Each time I’ve tweeted about Australia’s closed borders, hundreds of people shared my sentiments. Many told their own heartbreaking stories of being removed from parents, partners, siblings. How much more can we bear? I watched my beloved grandma’s funeral on Zoom, unable to visit her home for the last time, to touch her, to be with her. Every day babies are being born without their grandparents around. Right now parents are fighting to bring home more than 200 Australian children stranded in India. There are parents dying without their children near them. Fortress Australia is touted as an effective public health measure but it’s a punitive and fearful policy.
We mustn’t take Australia’s closed borders in isolation. Historically, Australian Governments have exercised extreme power in face of humanitarian crises, from sending the military into Indigenous communities, to the cruel and indefinite detention of asylum seekers.

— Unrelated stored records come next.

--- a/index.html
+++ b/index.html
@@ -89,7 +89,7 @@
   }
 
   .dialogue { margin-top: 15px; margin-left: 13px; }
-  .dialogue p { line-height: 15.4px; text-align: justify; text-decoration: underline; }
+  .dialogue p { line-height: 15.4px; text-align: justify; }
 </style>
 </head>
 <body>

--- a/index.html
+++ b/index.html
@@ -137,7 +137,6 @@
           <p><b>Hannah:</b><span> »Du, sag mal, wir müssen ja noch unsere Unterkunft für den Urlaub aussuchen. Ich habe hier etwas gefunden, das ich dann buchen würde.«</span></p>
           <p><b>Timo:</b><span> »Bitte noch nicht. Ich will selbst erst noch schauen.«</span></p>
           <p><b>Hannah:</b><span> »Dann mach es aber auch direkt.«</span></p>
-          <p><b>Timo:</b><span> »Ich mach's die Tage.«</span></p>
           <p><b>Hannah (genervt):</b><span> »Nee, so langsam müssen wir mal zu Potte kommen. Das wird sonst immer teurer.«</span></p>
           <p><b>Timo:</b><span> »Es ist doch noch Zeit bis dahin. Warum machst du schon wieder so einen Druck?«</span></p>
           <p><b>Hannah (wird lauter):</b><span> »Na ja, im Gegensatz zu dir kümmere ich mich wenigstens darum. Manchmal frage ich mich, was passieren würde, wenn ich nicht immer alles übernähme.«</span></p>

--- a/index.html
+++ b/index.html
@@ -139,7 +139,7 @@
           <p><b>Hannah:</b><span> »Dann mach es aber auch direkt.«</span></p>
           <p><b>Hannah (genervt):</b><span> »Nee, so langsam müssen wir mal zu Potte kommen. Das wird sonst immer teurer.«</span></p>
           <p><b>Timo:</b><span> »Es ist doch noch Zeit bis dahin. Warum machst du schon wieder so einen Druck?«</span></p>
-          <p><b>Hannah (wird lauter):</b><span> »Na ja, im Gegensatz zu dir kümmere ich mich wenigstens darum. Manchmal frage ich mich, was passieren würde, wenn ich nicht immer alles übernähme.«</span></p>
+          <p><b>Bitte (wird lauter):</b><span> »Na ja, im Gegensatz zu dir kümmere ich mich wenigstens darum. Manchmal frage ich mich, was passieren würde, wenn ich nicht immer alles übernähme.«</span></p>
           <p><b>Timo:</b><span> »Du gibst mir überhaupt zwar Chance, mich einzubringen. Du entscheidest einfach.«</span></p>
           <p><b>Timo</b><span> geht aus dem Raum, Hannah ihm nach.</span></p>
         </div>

Aboriginal and Torres Strait Islander peoples have experienced the brunt of the Australian colony’s penchant for incarceration, with over 470 Aboriginal deaths in custody and a grossly disproportionate incarceration rate. Instead of adopting a humanitarian approach, Australia time and time again resorts to militarisation, incarceration, border control, and other extreme measures.

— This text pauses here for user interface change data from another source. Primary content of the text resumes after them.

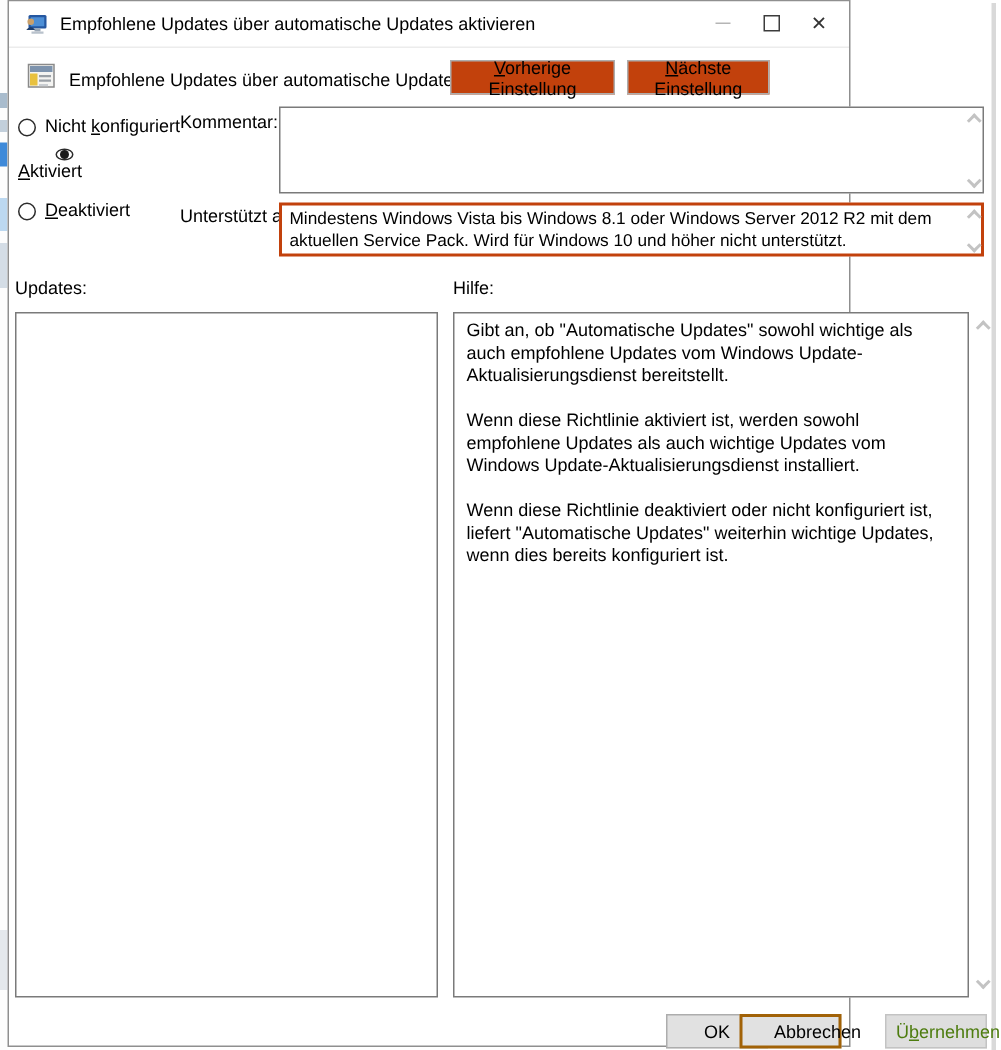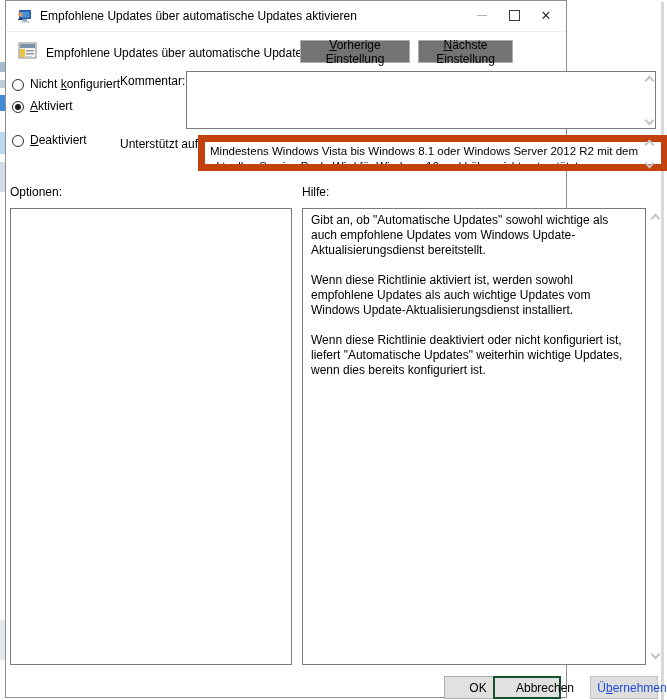--- a/index.html
+++ b/index.html
@@ -36,7 +36,7 @@
   .hdr-title{position:absolute;left:40px;top:45px;white-space:nowrap;}
   .nav-btn{
     position:absolute;top:39px;height:23px;box-sizing:border-box;
-    background:#737373;border:1px solid #adadad;
+    background:#c2410c;border:1px solid #adadad;
     font-family:inherit;font-size:12px;color:#000;
     display:flex;align-items:center;justify-content:center;padding:0;
   }

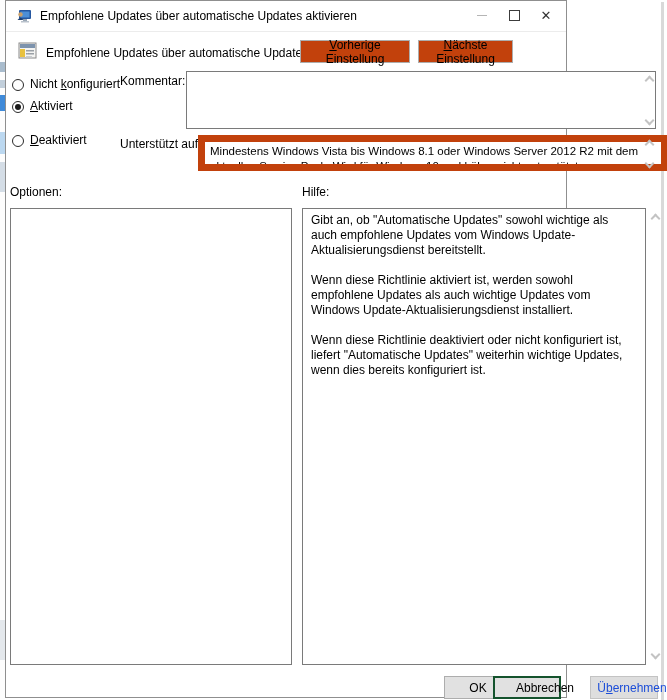--- a/index.html
+++ b/index.html
@@ -46,7 +46,7 @@
 
   
   .radio-row{position:absolute;left:6px;height:14px;display:flex;align-items:flex-end;}
-  .r0{top:76px;} .r1{top:98px;} .r2{top:120px;margin-top:12px;}
+  .r0{top:76px;} .r1{top:98px;flex-direction:column;} .r2{top:120px;margin-top:12px;}
   .radio-circle{width:12px;height:12px;border:1px solid #2b2b2b;border-radius:50%;background:#fff;
     display:inline-flex;align-items:center;justify-content:center;margin-right:6px;box-sizing:border-box;}
   .radio-circle .dot{width:6px;height:6px;border-radius:50%;background:#1a1a1a;display:none;}

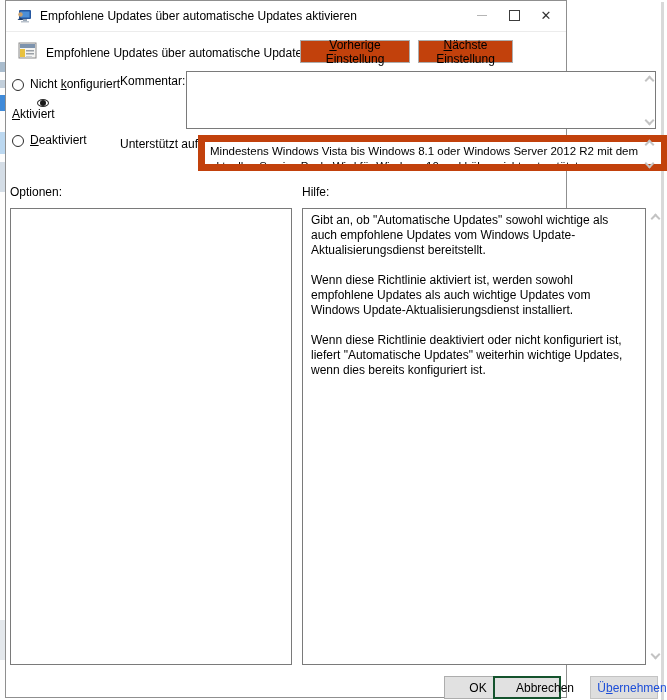--- a/index.html
+++ b/index.html
@@ -61,8 +61,8 @@
   }
   .lbl-supported{position:absolute;left:114px;top:136px;}
   .supported-box{
-    position:absolute;left:192px;top:134px;width:470px;height:36px;box-sizing:border-box;
-    border:7px solid #c2410c;background:#fff;
+    position:absolute;left:180px;top:134px;width:470px;height:36px;box-sizing:border-box;
+    border:2px solid #c2410c;background:#fff;
     font-size:11.5px;line-height:15px;padding:2px 18px 2px 5px;overflow:hidden;
   }
 

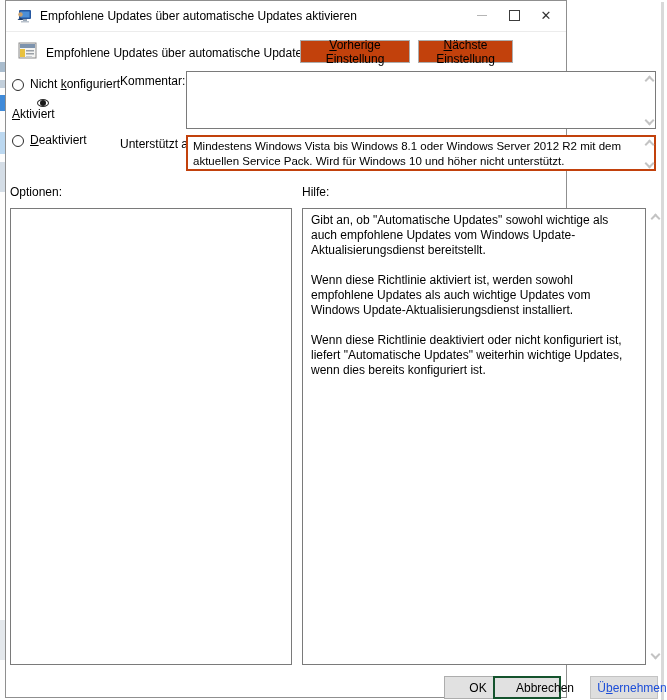--- a/index.html
+++ b/index.html
@@ -180,7 +180,7 @@
   <span class="chev chev-up" style="left:640px;top:140px;"></span>
   <span class="chev chev-down" style="left:640px;top:159px;"></span>
 
-  <span class="lbl-options">Optionen:</span>
+  <span class="lbl-options">Updates:</span>
   <span class="lbl-help">Hilfe:</span>
 
   <div class="options-box"></div>

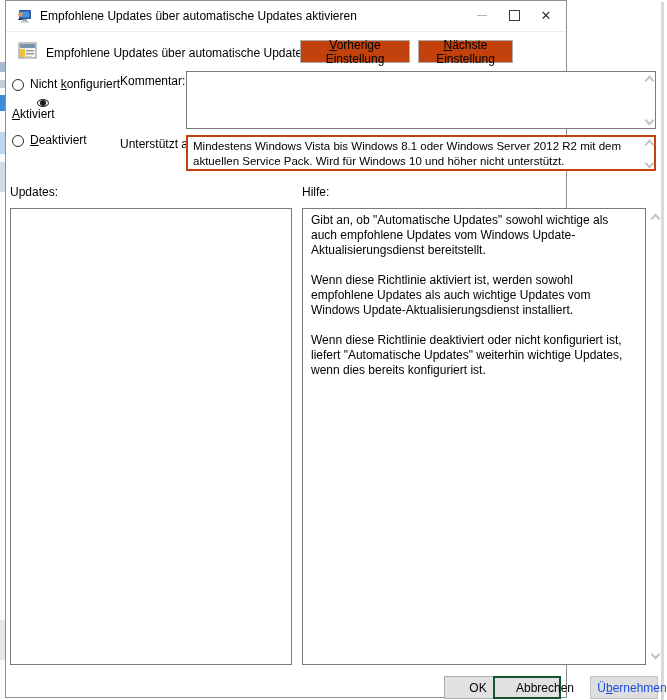--- a/index.html
+++ b/index.html
@@ -95,7 +95,7 @@
     display:flex;align-items:center;justify-content:center;padding:0;
   }
   .btn-ok{left:438px;}
-  .btn-cancel{left:487px;border:2px solid #14532d;padding-left:36px;}
+  .btn-cancel{left:487px;border:2px solid #a16207;padding-left:36px;}
   .btn-apply{left:584px;background:#dedede;border:1px solid #c3c3c3;color:#1d4ed8;padding-left:16px;}
 </style>
 </head>

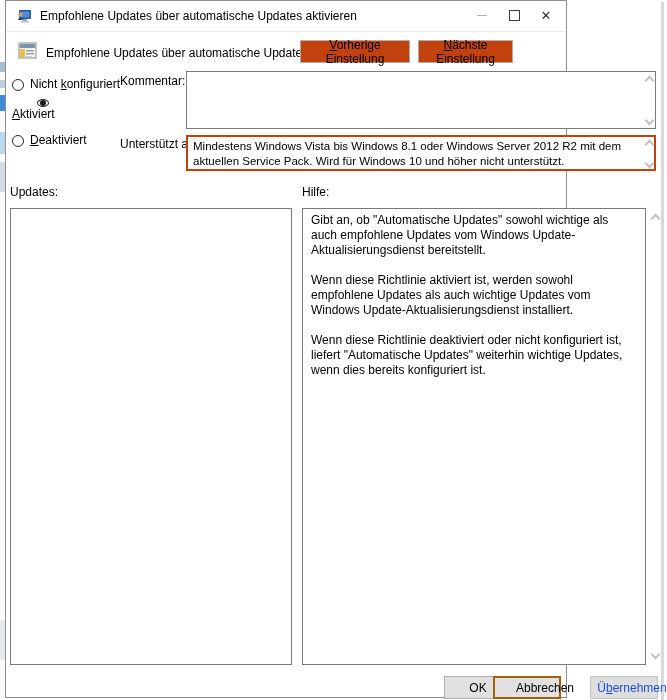--- a/index.html
+++ b/index.html
@@ -96,7 +96,7 @@
   }
   .btn-ok{left:438px;}
   .btn-cancel{left:487px;border:2px solid #a16207;padding-left:36px;}
-  .btn-apply{left:584px;background:#dedede;border:1px solid #c3c3c3;color:#1d4ed8;padding-left:16px;}
+  .btn-apply{left:584px;background:#dedede;border:1px solid #c3c3c3;color:#4d7c0f;padding-left:16px;}
 </style>
 </head>
 <body>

It should not come as surprise, then, that rather than turning attention to a comprehensive vaccination program, the Australian government falls back on ‘Fortress Australia’ as a ‘solution’. This is a gutless measure and one that affords the Government cowardly form of justification for its failure to undertake meaningful and urgent public health responses. Closed borders should not be a primary public health measure. They should be a last resort. Instead of turning to closed borders as the default solution, we need to invest in a strong and robust vaccination roll out—something the Morrison government has failed to do time and time again.

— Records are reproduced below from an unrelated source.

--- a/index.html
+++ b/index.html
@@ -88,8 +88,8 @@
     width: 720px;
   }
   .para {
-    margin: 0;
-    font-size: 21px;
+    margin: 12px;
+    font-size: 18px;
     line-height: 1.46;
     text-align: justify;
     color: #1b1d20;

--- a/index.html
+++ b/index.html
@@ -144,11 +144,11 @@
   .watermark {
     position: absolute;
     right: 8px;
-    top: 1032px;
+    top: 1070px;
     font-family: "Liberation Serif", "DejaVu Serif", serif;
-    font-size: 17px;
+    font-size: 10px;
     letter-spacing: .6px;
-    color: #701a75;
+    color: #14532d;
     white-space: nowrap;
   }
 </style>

Sadly, for the tens of thousands of Australians stranded overseas or those of us in the colony but with families elsewhere, there’s no solution in sight. Unless, of course, you’re connected and wealthy, like British billionaire Lord Alan Sugar, media mogul Kerry Stokes, or singer Dannii Minogue. You’ll not only be allowed into the country, but will also be exempt from otherwise mandatory hotel quarantine.
It’s clear that the Government has failed many of its citizens at home and overseas, as well as migrants living in the Australian colony. The reality is that I—like thousands of others—am already broken by the isolated island mentality that has cut us off from the rest of the world. I dread the future stretched out before me without my mum, my sisters, my niblings, my dad.
Every day I weigh up the cost of staying in Australia against going home. Many migrants have made the difficult decision to leave. The ambivalence or dismissiveness that many Australians express about our plight is distressing. With a projection that some border restrictions may possibly ease by mid-2022, we’re not talking about a short-term solution. It is time for our political class to demonstrate real leadership on border policy.
Until that happens, I’ll keep assembling fragments of my family’s life that I can only witness from afar. The thread pulling at my heart tightening evermore.